Great Works Certificate Track 2 - Total Credits: 12


Required Courses - Credits: 6


This track offers more flexibility in the courses taken.

Satisfactory completion requires a minimum grade point average of 3.0 in the 12 credits and a minimum grade of B- in each course that counts toward the 12 credits.

Electives - Credits: 6


  • A list of approved electives is available on the website www.unlv.edu/liberalarts/great-works/requirements. Courses other than those electives, including independent studies, may be accepted with the approval of the director. The standard rule is that one-half or more of the readings on the syllabus should consist of works (studied in whole or in part) by authors on a revisable list approved by the Great Works Faculty Committee.
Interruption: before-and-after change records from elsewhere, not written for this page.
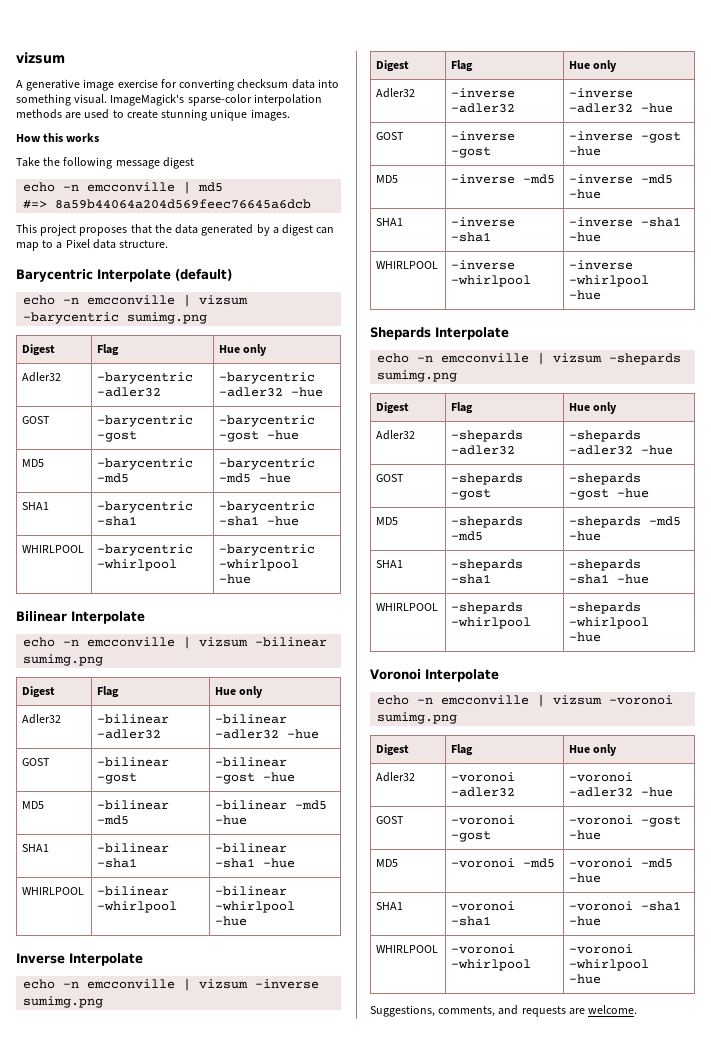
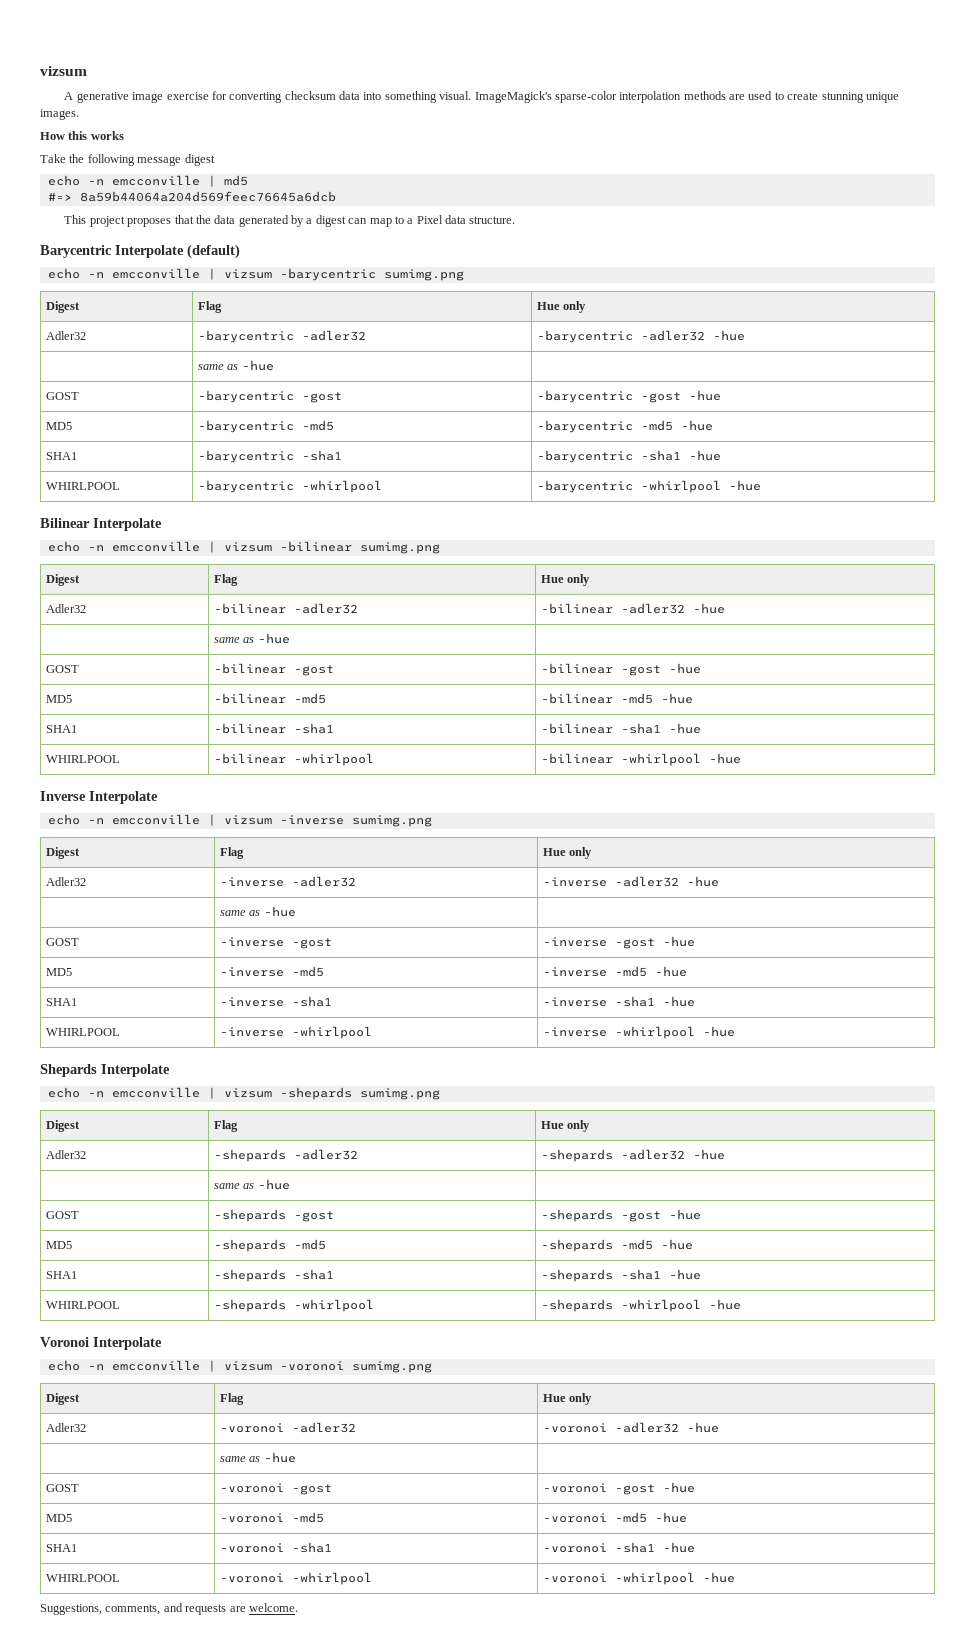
  Adler32 | -barycentric -adler32 | -barycentric -adler32 -hue
+ | same as -hue |
  Adler32 | -bilinear -adler32 | -bilinear -adler32 -hue
+ | same as -hue |
  Adler32 | -inverse -adler32 | -inverse -adler32 -hue
+ | same as -hue |
  Adler32 | -shepards -adler32 | -shepards -adler32 -hue
+ | same as -hue |
  Adler32 | -voronoi -adler32 | -voronoi -adler32 -hue
+ | same as -hue |

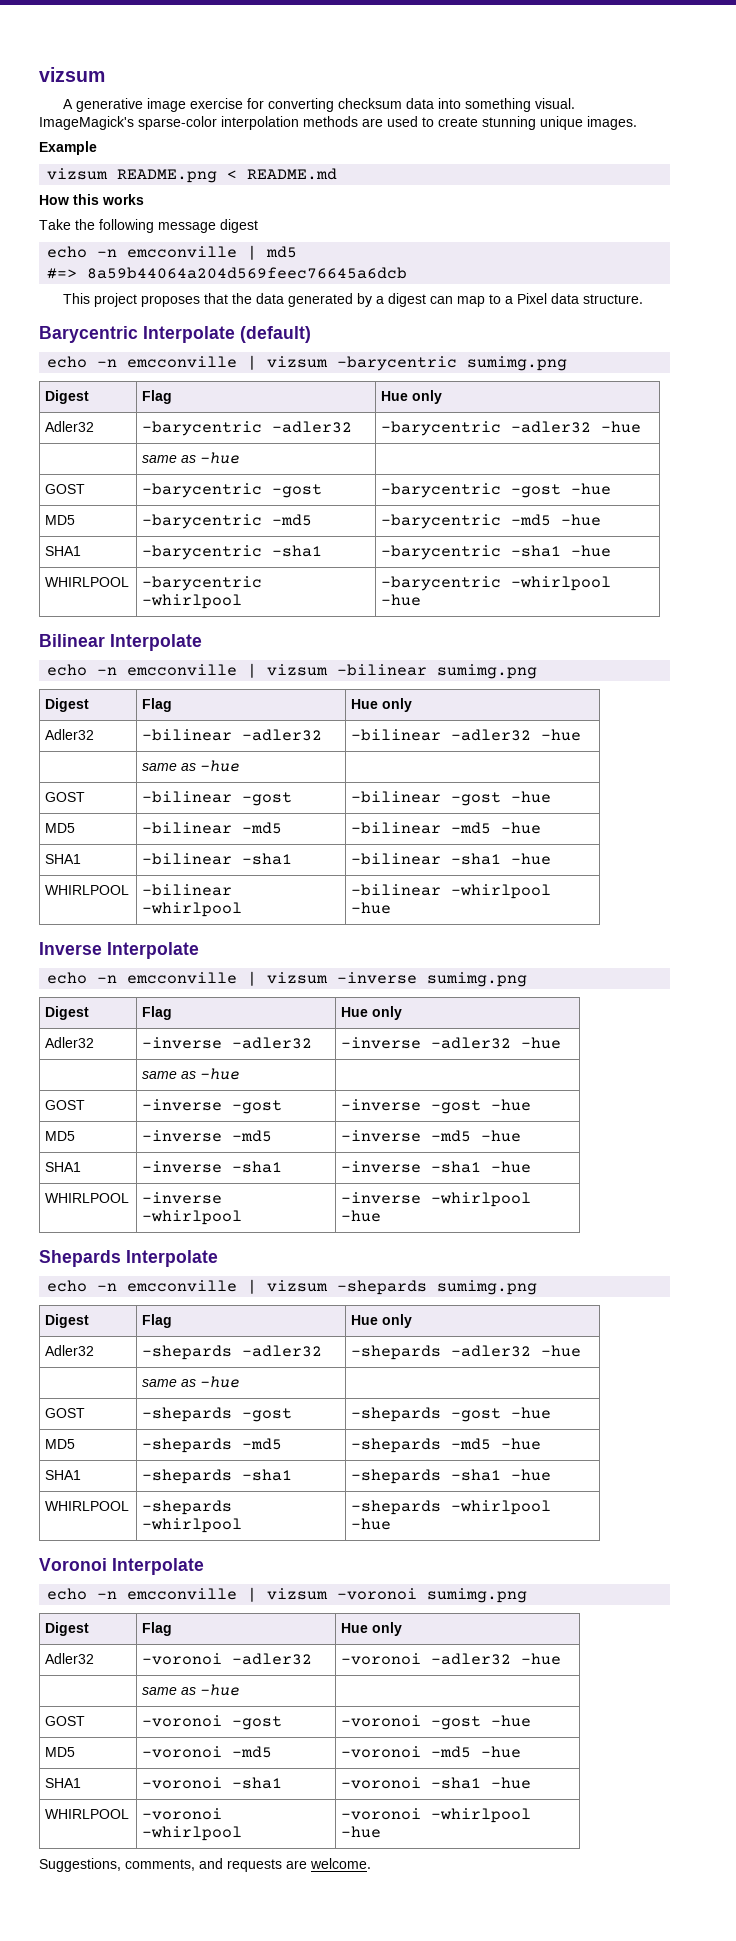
+ Example
+ vizsum README.png < README.md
The list of authors is also available on the website.
  • Students may take 3 credits of electives in the history of art or music in 1 of the following courses: ART 260 ART 261 ART 266 , MUS 341 MUS 342 MUS 343 .
  • Students may use 9 credits in a single foreign language as a substitute for 3 credits of electives.

Notes


  • HON 110  will be accepted as a substitute for ENG 231 .
  • At least 6 credits must be completed at UNLV, including GWK 300 .
  • Students may count courses taken to fulfill graduation requirements (university, college, and departmental) toward fulfillment of the requirements if the course is on the list of electives or otherwise meets the requirement for content.